Wednesday, 05 June 2024 | Meera Nayak

Rajasthan village girls struggle for sports opportunities

Girls in rural India face challenges accessing sports and education due to limited spaces, family restrictions and gender disparity

In our village, there is no field for girls to play on. The entire village has only one school with a usable field, but it’s dominated by boys, forcing us to practice in a corner, said 16-year-old Sonu from Ghadsisar village in Churu district in Rajasthan, who practices kho-kho daily with her teammates in a corner of the village’s only high school ground.
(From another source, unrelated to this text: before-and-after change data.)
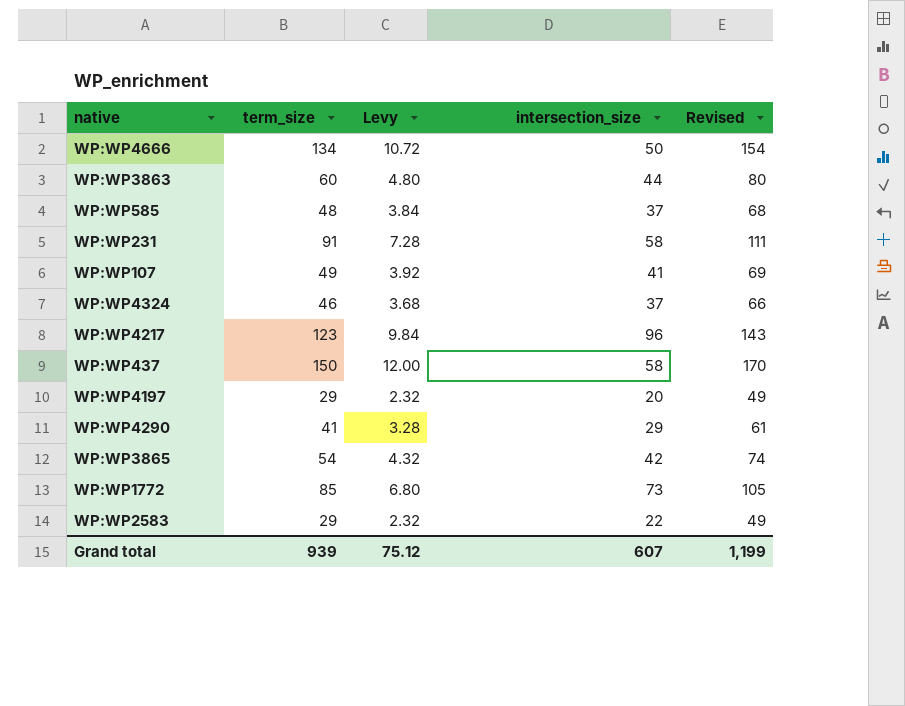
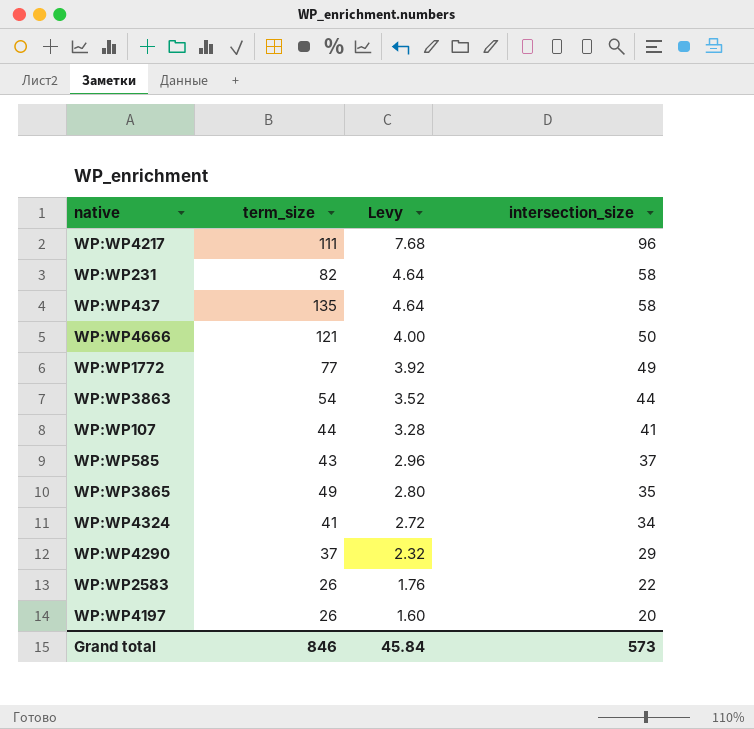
row order: none -> Levy descending
column Revised | formula: [term_size] + 20 -> none
column Levy | formula: [term_size] * 0.08 -> [intersection_size] * 0.08
WP:WP4217 | term_size: 123 -> 111
WP:WP231 | term_size: 91 -> 82
WP:WP437 | term_size: 150 -> 135
WP:WP4666 | term_size: 134 -> 121
WP:WP1772 | term_size: 85 -> 77
WP:WP1772 | intersection_size: 73 -> 49
WP:WP3863 | term_size: 60 -> 54
WP:WP107 | term_size: 49 -> 44
WP:WP585 | term_size: 48 -> 43
WP:WP3865 | term_size: 54 -> 49
WP:WP3865 | intersection_size: 42 -> 35
WP:WP4324 | term_size: 46 -> 41
WP:WP4324 | intersection_size: 37 -> 34
WP:WP4290 | term_size: 41 -> 37
WP:WP2583 | term_size: 29 -> 26
WP:WP4197 | term_size: 29 -> 26
Grand total | term_size: 939 -> 846
Grand total | Levy: 75.12 -> 45.84
Grand total | intersection_size: 607 -> 573

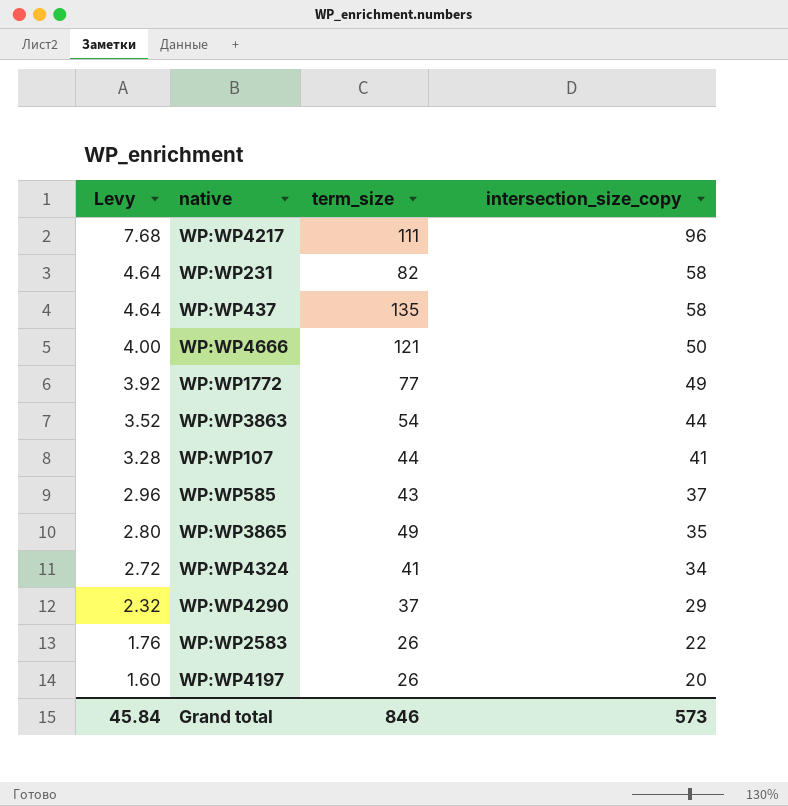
column Levy | position: 3 -> 1
column name: intersection_size -> intersection_size_copy

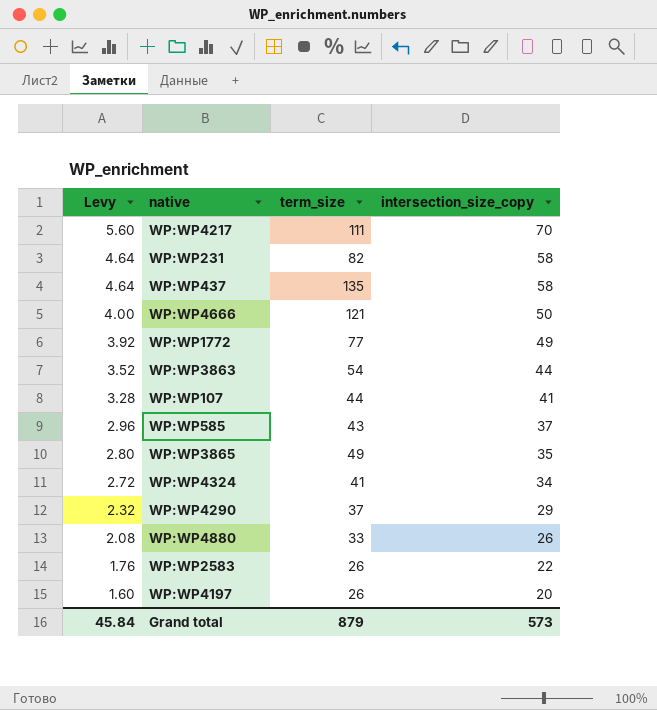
WP:WP4217 | Levy: 7.68 -> 5.60
WP:WP4217 | intersection_size_copy: 96 -> 70
row WP:WP4880: none -> 2.08 | 33 | 26
Grand total | term_size: 846 -> 879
17-year-old Aarti, who practices kho-kho with Sonu, said, “Our team has only traveled once to Sardarshahar tehsil and once to Foga village to participate in the game. After that, we haven’t gone anywhere. We don’t get the chance because our performance isn’t good enough. How can we perform well without proper practice opportunities? Having a field for practice is essential, but we don’t have one.” Girls do not receive support from their families to go outside the village to practice.

Ghadsisar village, located about 254 km from Jaipur in Churu district, has a population of around 3,900. Within this small population, there is a significant disparity in literacy rates between men (62.73%) and women (38.8%). This reflects the discrimination that girls face in terms of education. Within this smaller group, girls who are challenging the social norms, are further discriminated against due to a lack of a dedicated sports field for girls. Consequently, their practice sessions are disrupted, negatively affecting their performance.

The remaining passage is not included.